[Detected change data]
•••
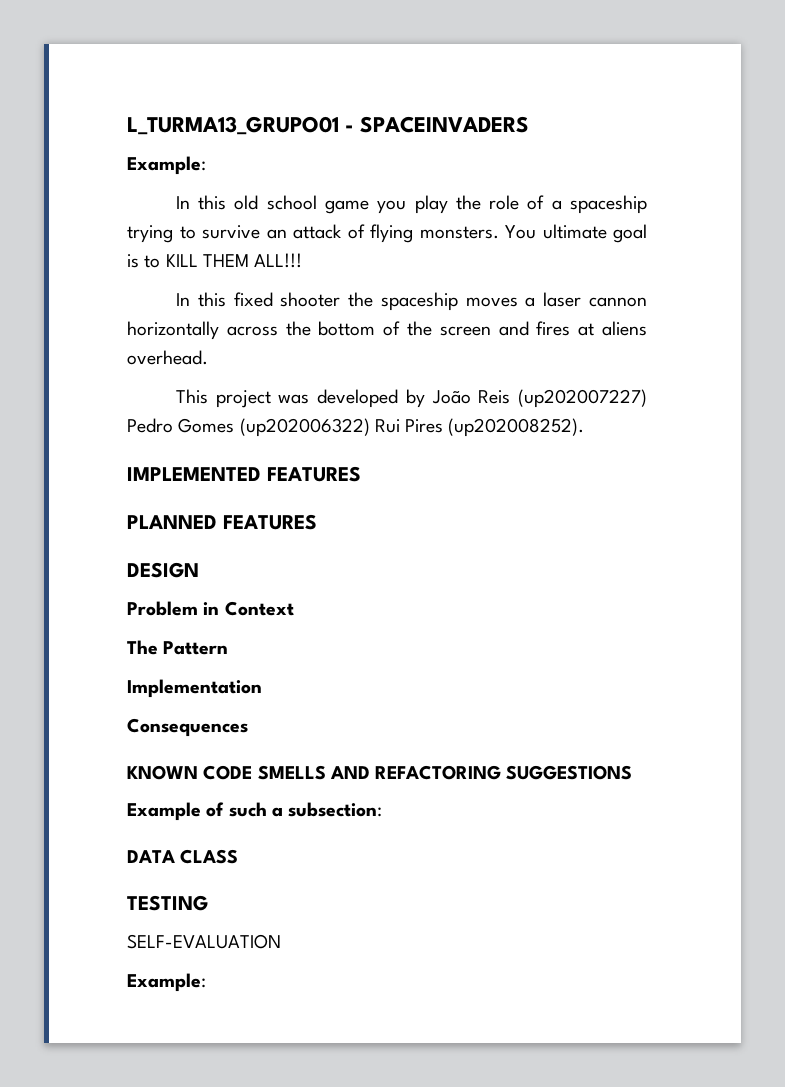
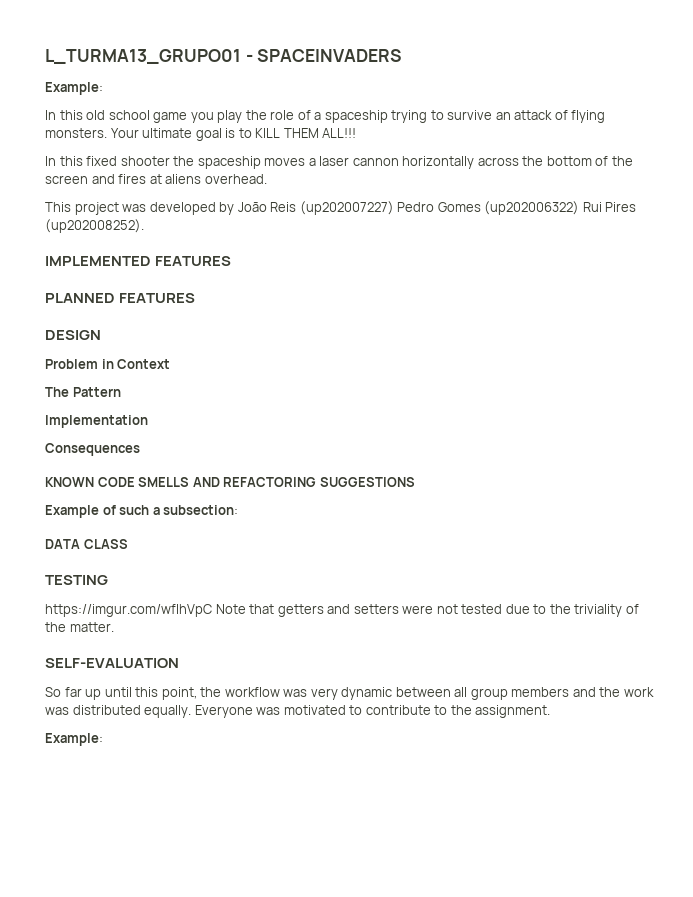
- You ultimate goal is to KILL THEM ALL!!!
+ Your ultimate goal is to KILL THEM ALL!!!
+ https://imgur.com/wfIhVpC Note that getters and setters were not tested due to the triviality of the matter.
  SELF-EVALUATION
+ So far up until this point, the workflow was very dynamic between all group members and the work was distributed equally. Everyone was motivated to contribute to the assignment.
•••
Please give an exact printout of all the records, pictures aside.

- You ultimate goal is to KILL THEM ALL!!!
+ Your ultimate goal is to KILL THEM ALL!!!
+ https://imgur.com/wfIhVpC Note that getters and setters were not tested due to the triviality of the matter.
  SELF-EVALUATION
+ So far up until this point, the workflow was very dynamic between all group members and the work was distributed equally. Everyone was motivated to contribute to the assignment.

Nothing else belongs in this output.